We came to this understanding not through the observation of struggle, but through critically reflecting upon our participation over the years. Seeking to understand why it is that in spite of so much time and energy , we are no closer to where we thought we would be. To try to understand why in the age of riots, there is still a clear divide between those who burn cities, and those who organize, protest and sing praise to the former that to them, still remain nameless. It seems that in consciously seeking out a movement for our own emancipation, we cut ourselves off from what made us the ungovernable to begin with. Instead we fell in line as either spectators or as performing artists in the struggle against our own dehumanization.
Yet here we are, living in at a time where most buy into a false sense of growth and escalation. Developments that have more to do with a reaction to the rise of a populist far-right, than it does with the degradation of life and the systemic violence of state and capitalism. A time when the directors of struggle stand in the ruins of an insurrection (one not of there making) screaming forward, a conscious and principled ant-authoritarian movement must immerse themselves by taking a step back, so that a coherent expression of class conflict can emerge. We must abandon the illusion of our own grandeur and clearly see what is so obvious. That the “growth” and the left-wing populist response to the right is nothing to celebrate, the popcorn commonalities we share now will dissipate in 4 years, as the left-populism is clearly driving the “movement” towards the ballot box.

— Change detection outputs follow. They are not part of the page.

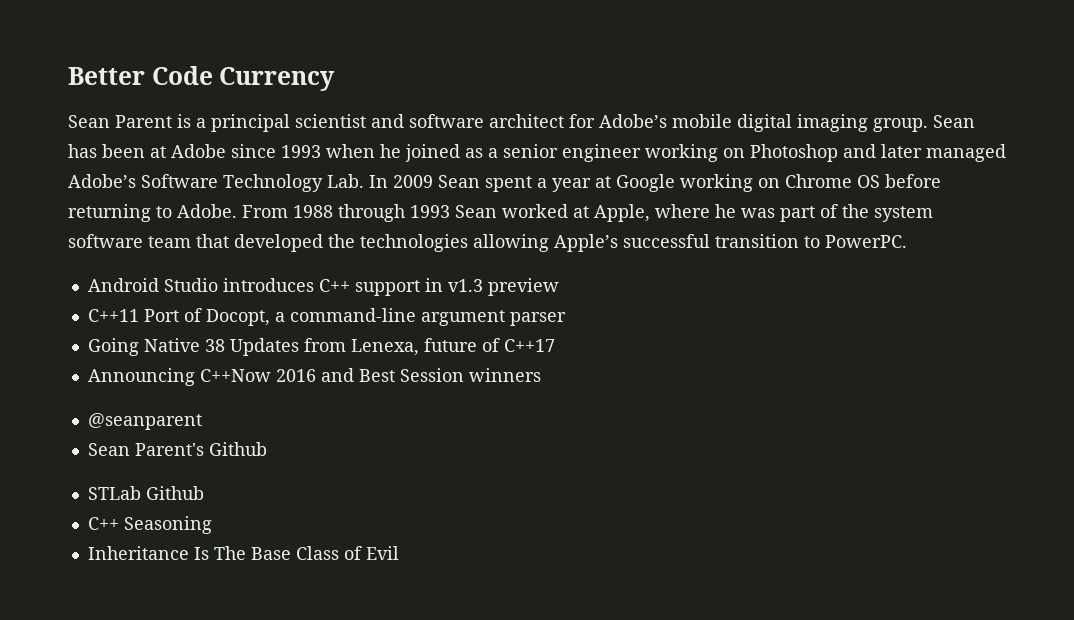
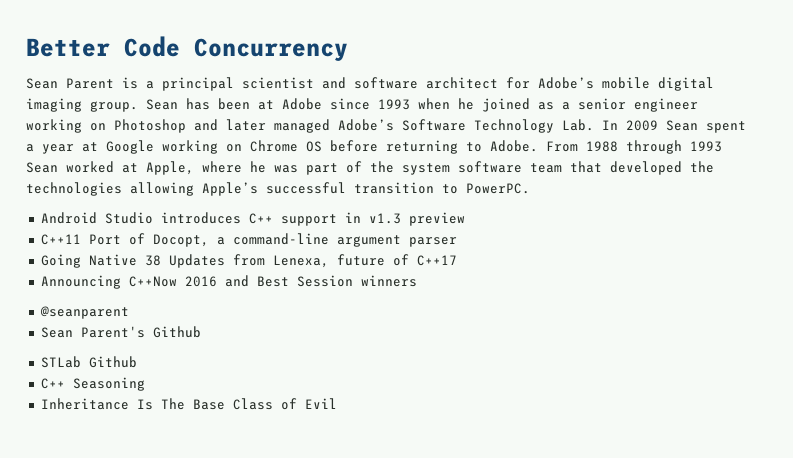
[219,67,336,91] Currency -> [194,38,348,61] Concurrency

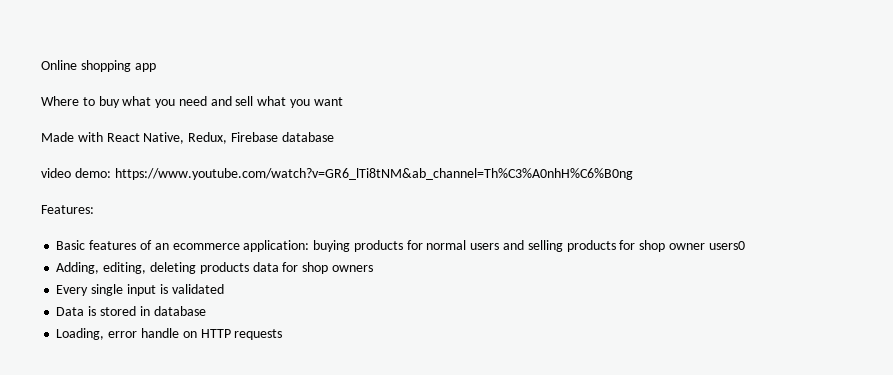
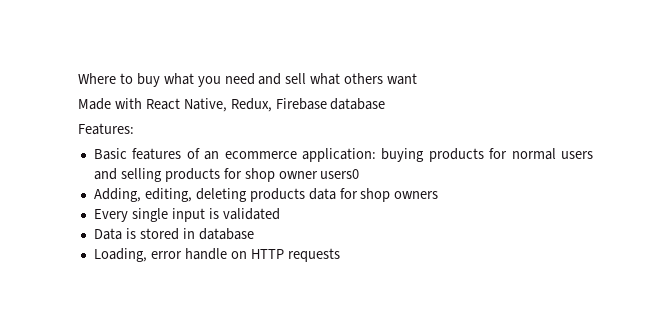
[41,60,156,72] Online shopping app // -> (78, 78) none
[290,99,311,108] you -> [344,73,384,84] others
[41,168,633,180] // video demo: https://www.youtube.com/watch?v=GR6_lTi8tNM&ab_channel=Th%C3%A0nhH%C6%B0ng -> (386, 104) none

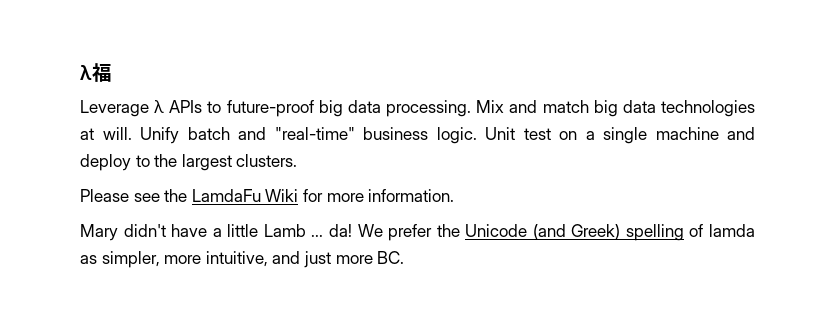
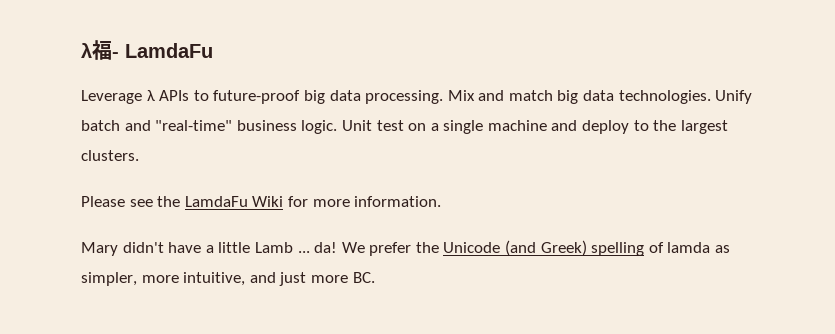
(112, 72) none -> [112,43,213,58] - LamdaFu
[661,100,755,117] [80,127,132,140] technologies at will. -> [618,90,711,104] technologies.

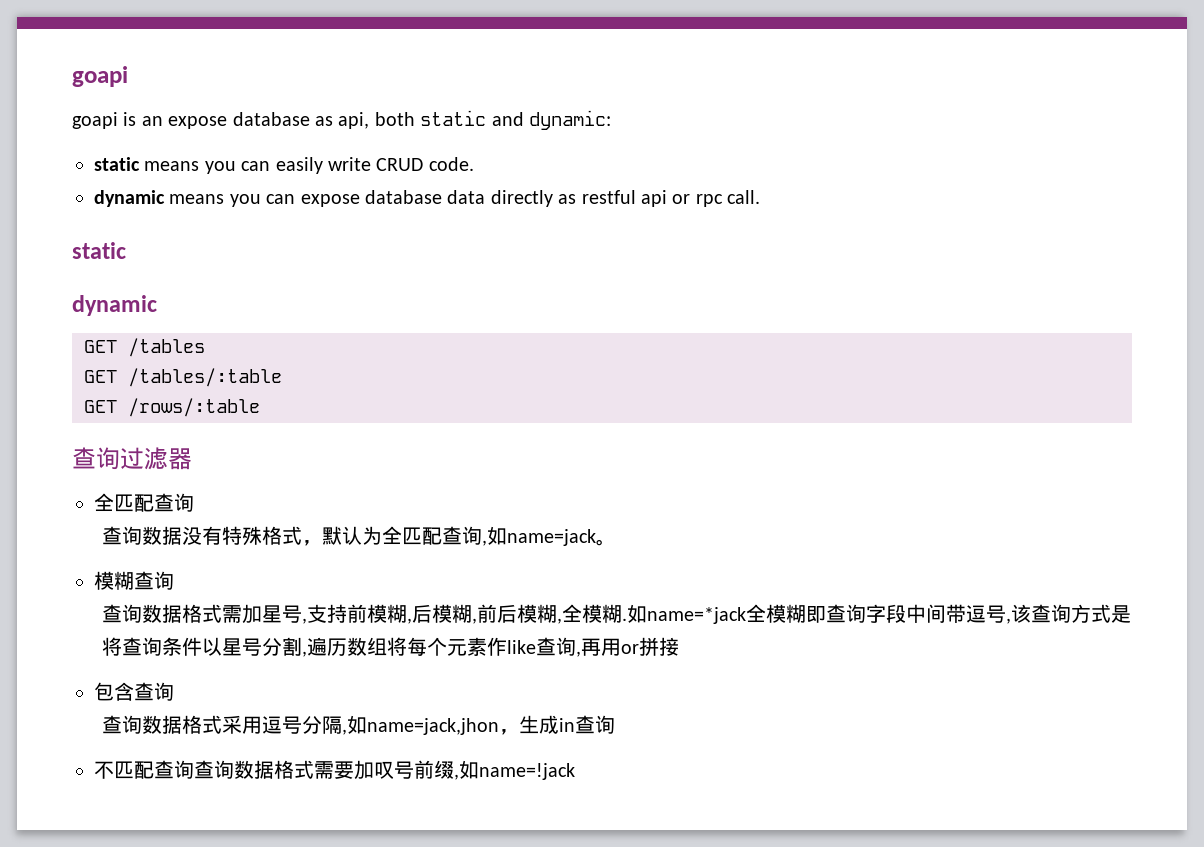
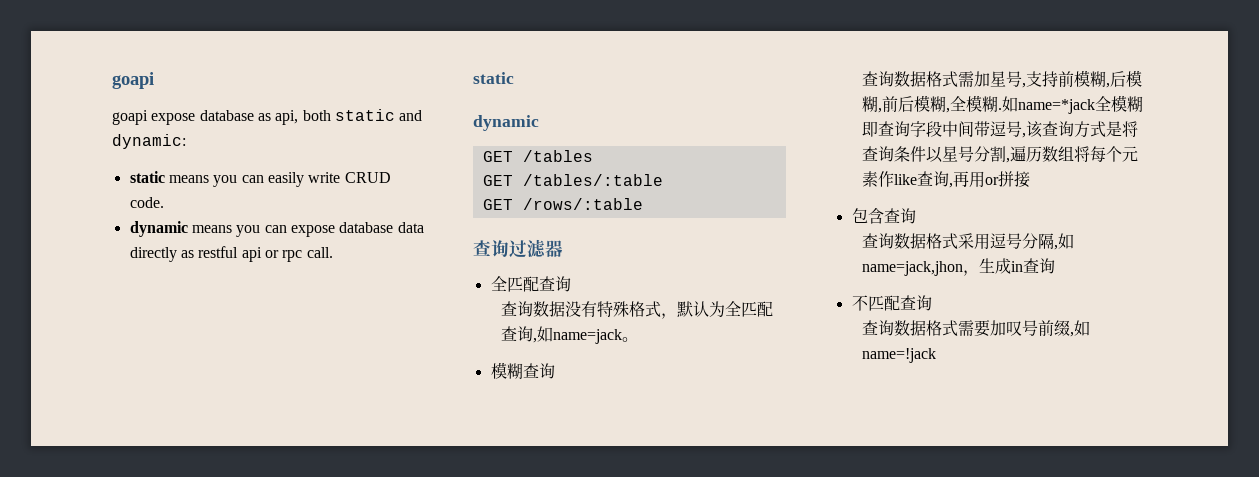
[123,112,163,126] is an -> (148, 117) none
(194, 769) none -> (932, 303) //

It is in this light that we actually see the movement as having been for the last 40 years stagnated at square one and continuing to do so. If we are to seriously take autonomy to be an indispensable principle of the anti-authoritarian movement, then we need to critically apply that to ourselves, towards our involvement in the conflict between the class and capital and most importantly to our organizing.
Matewan is not intended to be a long standing project. While most of the material published on this site will be original, we nonetheless would like to use this avenue to selectively share the experiences and organizing of others. Particularly those that reflect the dismantling of our alienation from one another and the autonomous organizing of the class. While we may at time cite articles from the capitalist media, we try not to unless it is unavoidable or in certain cases, relevant to drive the point home. However, regardless of how good the article may be or how “left” it is, we will not re-disseminate the narratives produced by they very same institutions that are so instrumental in capital’s domination over the class.
The material put forth by Matewan, whether penned collectively or individually, were formed through a collective process of discussion and shared experience. Thus the ideas put forward (like all ideas before it) belong to no one. Our hope is that this journal spurs more discussion and that the evolution of the ideas presented are always rooted in a material analysis that can be acted upon. We reject the hierarchical transfer of knowledge and thus firmly reject the totality that is projected in the radical “common senses” of the academic and institutional left. Yet we acknowledge that those “common senses” are the product of past struggles having been recuperated into a bourgeois logic. A matter of professionals speaking on the struggles of others and that the capitalist left’s exaltation of said professionals, only serves to demoralize and silence those that endured it . Something at times we are all in fact guilty of, given our movements self imposed alienation from the class. Something we hope to remedy by accepting that we are the class, our movement needs to be of and for the class and that it is nothing without it.
As such, we need to find our own way. We need to continue to develop our own theory and practice. If we are the combatants of the class that truly seek an anti-authoritarian end, then we must assert our autonomy in every manner (in our theory, our organizing, in our material and political relationships…ect) and with sober minds, honestly asses how it is now that we are not.
These ideas are not static and we sincerely hope that they never become so.